═══ RECORD SET

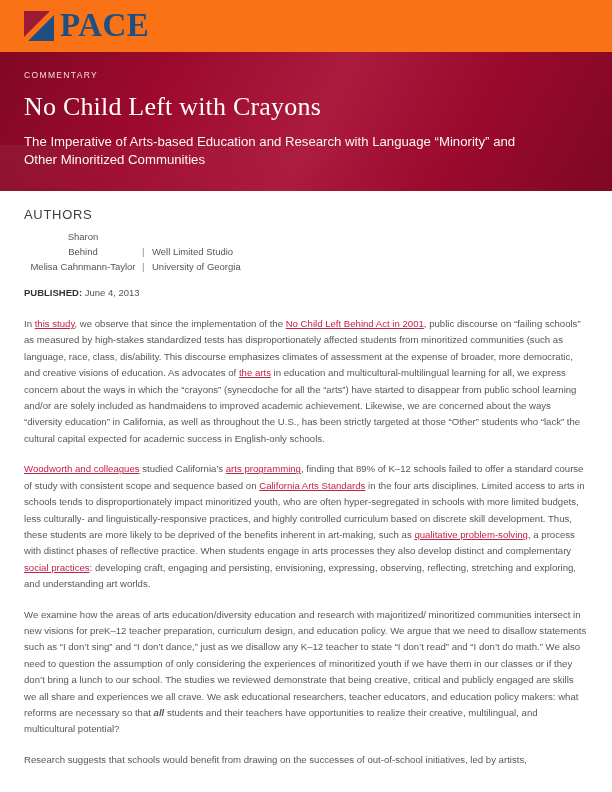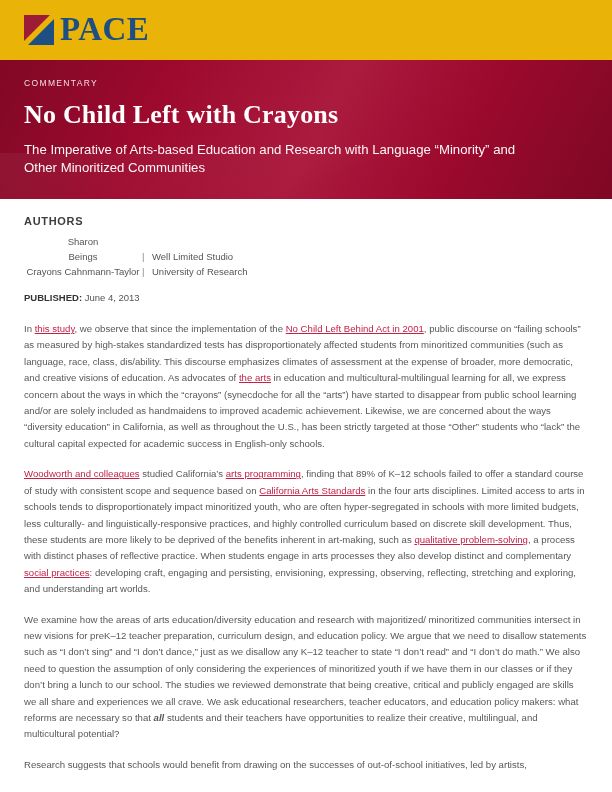--- a/index.html
+++ b/index.html
@@ -11,25 +11,25 @@
     height: 792px;
     background: #ffffff;
     font-family: "Liberation Sans", sans-serif;
     color: #4a4a4a;
     overflow: hidden;
     position: relative;
   }
 
   
   .logo-header {
-    height: 60px;
+    height: 52px;
     padding-left: 24px;
     display: flex;
     align-items: center;
-    background: #eab308;
+    background: #f97316;
   }
   .logo {
     display: flex;
     align-items: center;
     gap: 6px;
   }
   .logo-mark {
     width: 30px;
     height: 30px;
     position: relative;
@@ -66,42 +66,42 @@
   .kicker {
     font-size: 8.5px;
     letter-spacing: 1.35px;
     font-weight: normal;
     color: #f3dde2;
     margin: 0 0 13px 0;
   }
   .banner-title {
     font-family: "Liberation Serif", serif;
     font-size: 26px;
-    font-weight: bold;
+    font-weight: normal;
     line-height: 1.1;
     margin: 0 0 11px 0;
     color: #ffffff;
     letter-spacing: 0.2px;
   }
   .banner-subtitle {
     font-size: 13.2px;
     line-height: 1.38;
     font-weight: normal;
     margin: 0;
     color: #fdf6f7;
     max-width: 520px;
   }
 
   
   .meta {
     padding: 16px 24px 0 24px;
   }
   .meta-heading {
-    font-size: 11px;
-    font-weight: bold;
+    font-size: 13px;
+    font-weight: normal;
     letter-spacing: 0.7px;
     color: #3d3d3d;
     margin: 0 0 7px 0;
   }
   .author-row {
     display: flex;
     font-size: 9.5px;
     line-height: 15px;
     color: #555;
   }
@@ -153,28 +153,28 @@
   <div class="banner-subtitle">The Imperative of Arts-based Education and Research with Language “Minority” and Other Minoritized Communities</div>
 </div>
 
 <div class="meta">
   <div class="meta-heading">AUTHORS</div>
   <div id="authors-list">
       <div class="author-row">
         <span class="author-name">Sharon</span>
       </div>
       <div class="author-row">
-        <span class="author-name">Beings</span>
+        <span class="author-name">Behind</span>
         <span class="author-sep">|</span>
         <span class="author-affil">Well Limited Studio</span>
       </div>
       <div class="author-row">
-        <span class="author-name">Crayons Cahnmann-Taylor</span>
+        <span class="author-name">Melisa Cahnmann-Taylor</span>
         <span class="author-sep">|</span>
-        <span class="author-affil">University of Research</span>
+        <span class="author-affil">University of Georgia</span>
       </div>
     </div>
   <div class="published">
     <b>PUBLISHED:</b><span> June 4, 2013</span>
   </div>
 </div>
 
 <div class="article" id="article-body">
     <p><span>In </span><a href="#" style="color: rgb(195, 34, 72);">this study</a><span>, we observe that since the implementation of the </span><a href="#" style="color: rgb(195, 34, 72);">No Child Left Behind Act in 2001</a><span>, public discourse on “failing schools” as measured by high-stakes standardized tests has disproportionately affected students from minoritized communities (such as language, race, class, dis/ability. This discourse emphasizes climates of assessment at the expense of broader, more democratic, and creative visions of education. As advocates of </span><a href="#" style="color: rgb(195, 34, 72);">the arts</a><span> in education and multicultural-multilingual learning for all, we express concern about the ways in which the “crayons” (synecdoche for all the “arts”) have started to disappear from public school learning and/or are solely included as handmaidens to improved academic achievement. Likewise, we are concerned about the ways “diversity education” in California, as well as throughout the U.S., has been strictly targeted at those “Other” students who “lack” the cultural capital expected for academic success in English-only schools.</span></p>
     <p><a href="#" style="color: rgb(195, 34, 72);">Woodworth and colleagues</a><span> studied California’s </span><a href="#" style="color: rgb(195, 34, 72);">arts programming</a><span>, finding that 89% of K–12 schools failed to offer a standard course of study with consistent scope and sequence based on </span><a href="#" style="color: rgb(195, 34, 72);">California Arts Standards</a><span> in the four arts disciplines. Limited access to arts in schools tends to disproportionately impact minoritized youth, who are often hyper-segregated in schools with more limited budgets, less culturally- and linguistically-responsive practices, and highly controlled curriculum based on discrete skill development. Thus, these students are more likely to be deprived of the benefits inherent in art-making, such as </span><a href="#" style="color: rgb(195, 34, 72);">qualitative problem-solving</a><span>, a process with distinct phases of reflective practice. When students engage in arts processes they also develop distinct and complementary </span><a href="#" style="color: rgb(195, 34, 72);">social practices</a><span>: developing craft, engaging and persisting, envisioning, expressing, observing, reflecting, stretching and exploring, and understanding art worlds.</span></p>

══════

▸ **WHAT TO WORK ON**: Extract every line above containing the word "Research".

▸ **ANSWER TO THIS EXERCISE**:
   <div class="banner-subtitle">The Imperative of Arts-based Education and Research with Language “Minority” and Other Minoritized Communities</div>
-        <span class="author-affil">University of Research</span>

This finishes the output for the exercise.